Perlahan air mata mulai menetes dari sudut-sudut mata Anggi. Sakit sekali mendengar kata-kata suaminya itu. Hatinya benar-benar hancur. Dia jadi ingat Bimo. Andai Bimo masih ada. Ah, Anggi berusaha menepis bayang-bayang Bimo, karena itu akan lebih menyakitkan dan membuat hatinya makin hancur.

"Aku nggak tau siapa aja yang udah menyentuhmu, aku nggak tau siapa aja yang udah menidurimu."
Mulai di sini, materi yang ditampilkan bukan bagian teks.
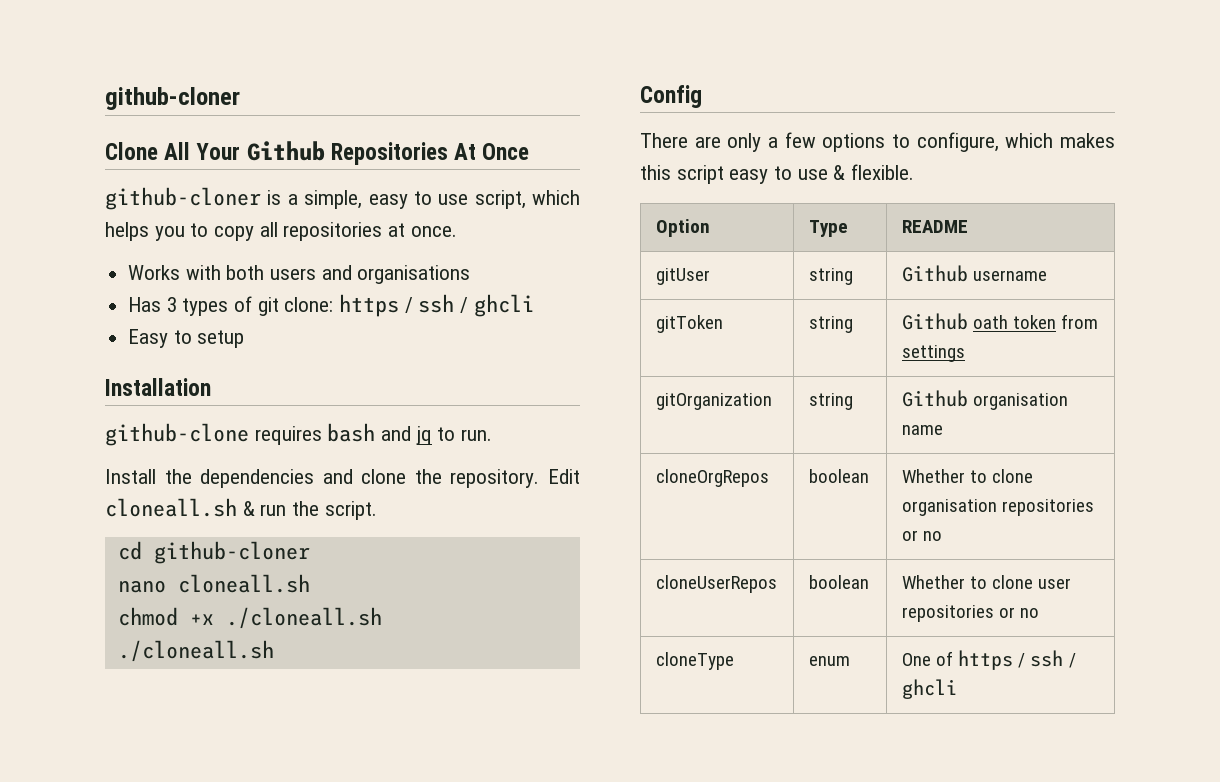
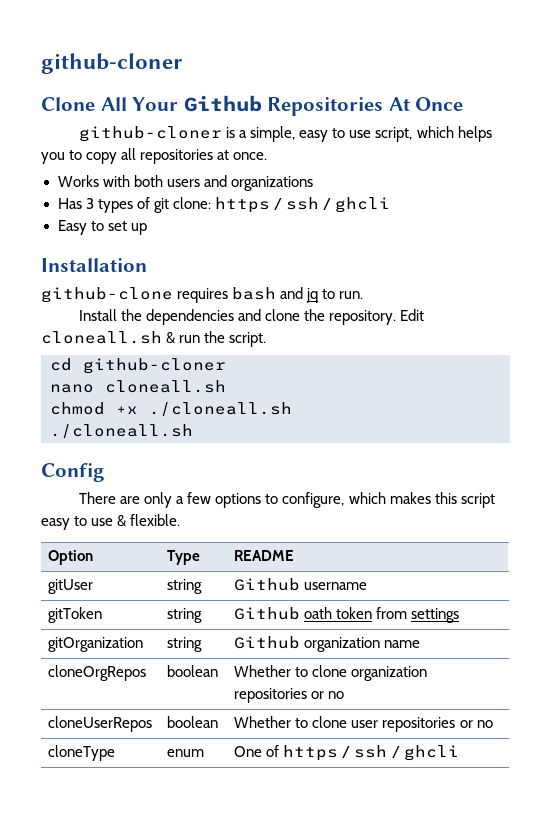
[357,265,471,284] organisations -> [230,176,313,191] organizations
[197,330,245,348] setup -> [107,221,147,235] set up
[972,393,1068,410] organisation -> [304,637,381,652] organization
[901,499,997,516] organisation -> [351,666,428,681] organization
"Mas! Tega kamu bicara seperti itu sama istrimu sendiri. Aku udah ceritakan apa yang udah terjadi sama aku. Cuma kekasihku Bimo yang udah menyentuhku, itupun nggak disengaja."

"Itukan cerita kamu, aku nggak tau kebenarannya."
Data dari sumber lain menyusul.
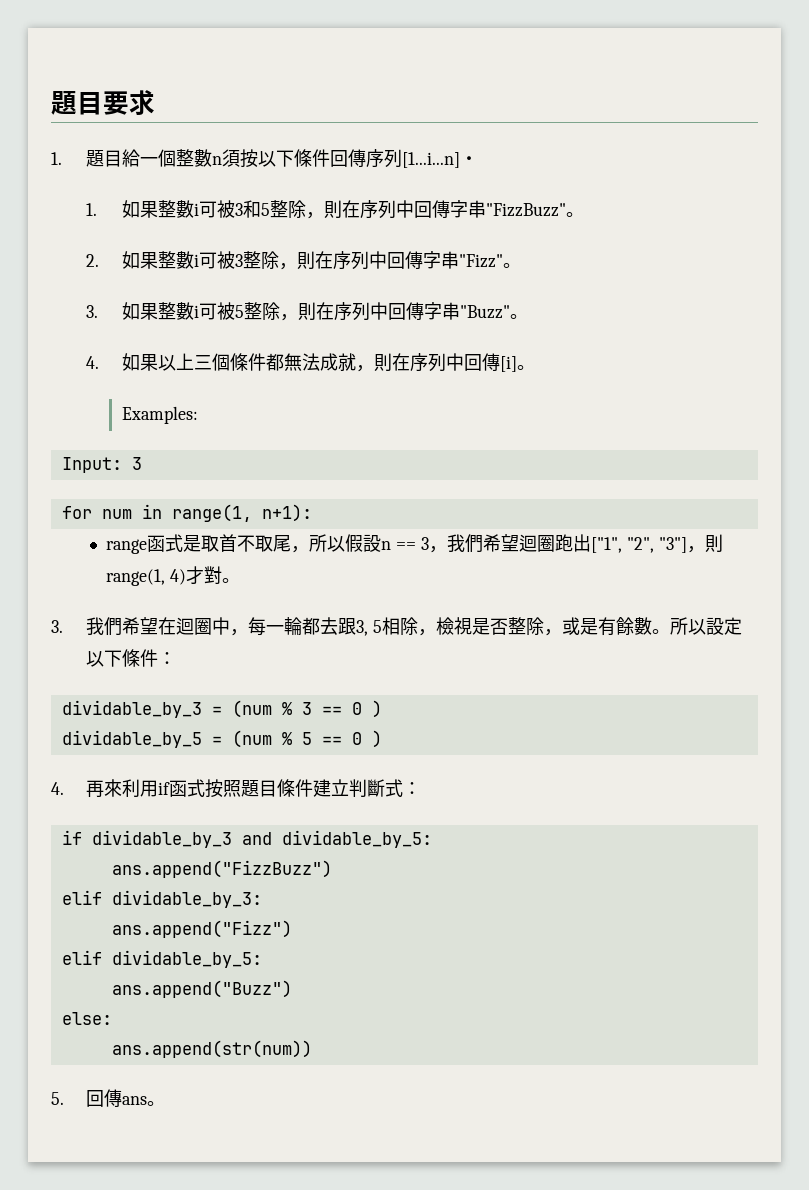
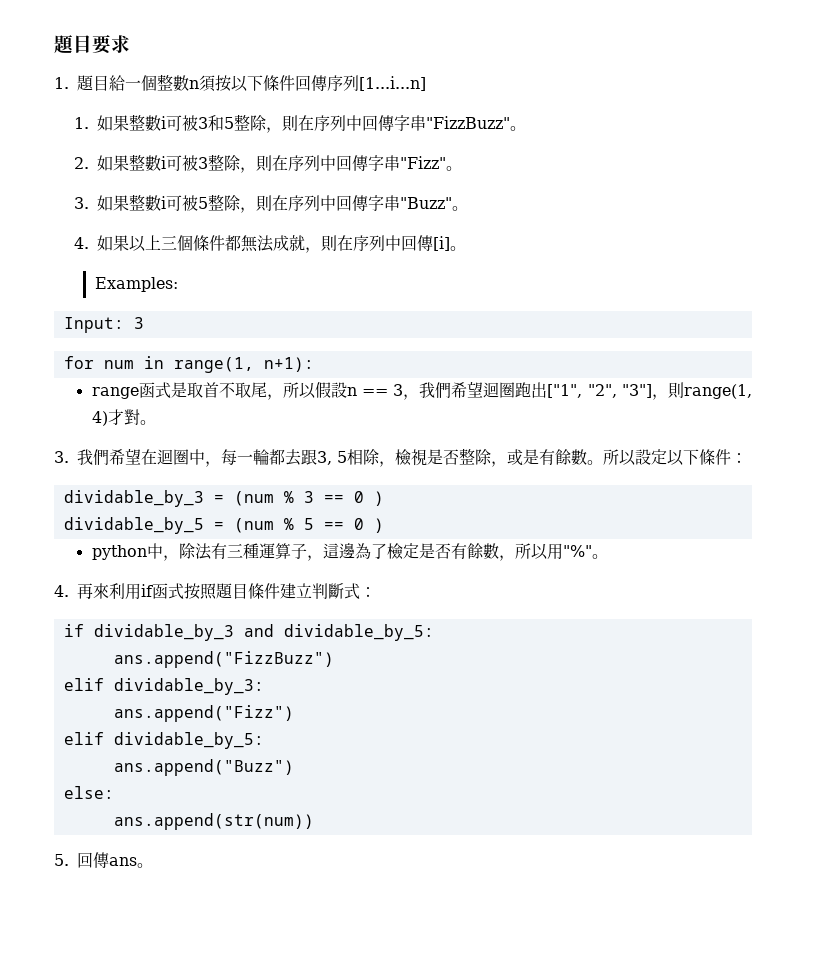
[402,152,479,168] [1...i...n]‧ -> [359,76,426,91] [1...i...n]
(382, 739) none -> [91,543,608,561] // python中，除法有三種運算子，這邊為了檢定是否有餘數，所以用"%"。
"Aku berani bersumpah. Cerita aku itu semua benar. Aku udah jujur sama kamu."

"Udah jangan diteruskan pembicaraan ini. Udah aku bilang jangan nangis. Nanti matamu bengkak. Aku nggak mau orangtuaku bertanya-tanya. Nanti mereka sangka aku udah jahat sama kamu, padahal kenyataannya kamu yang udah berbuat jahat sama aku!"

"Udah tidur sana, jangan nangis terus. Aku benci perempuan cengeng. Bisanya cuma nangis. Air mata dijadikan senjata untuk dikasihani," lanjut Arga melihat Anggi diam saja dan terus menangis.

Akhirnya Anggi memutuskan untuk menghentikan pembicaraan tersebut. Karena dia juga tidak mau mertuanya melihat matanya bengkak karena menangis semalaman.

Anggi berusaha untuk tidak menangis dan dia juga berusaha untuk tidur, karena besok ibu mertuanya akan mengajaknya untuk menemani belanja ke mal. Ada beberapa barang yang mau ibu mertuanya itu beli. Anggi tidak mau kalau matanya bengkak dan badannya lemas karena kurang tidur. Tapi sekeras apapun dia berusaha untuk tidur, matanya sulit sekali terpejam. Kata- kata  Arga terngiang terus dipikirannya. Menyakitkan mendengar tuduhannya kalau ada beberapa laki-laki yang sudah tidur dengannya. Akhirnya sudah hampir subuh barulah ia bisa tertidur.

***

Tidak terasa seminggu sudah kedua mertuanya itu menginap di rumahnya. Sekarang tiba saatnya mereka pulang ke Bandung. Akhirnya Anggi kembali kekehidupannya semula. Sepi. Cuma berdua suaminya yang selalu bersikap dingin dan selalu menyakitkan disetiap kata-katanya. Sampai kapan ini akan berlangsung? Apa akan selamanya rumah tangganya akan seperti ini? Ataukah akan terjadi perpisahan nantinya? Anggi ingin rumah tangga yang normal, seperti orang lain. Seperti teman-temannya yang bahkan sudah banyak yang memiliki momongan. 'Akankah aku kuat untuk bertahan?' Batinnya sedih.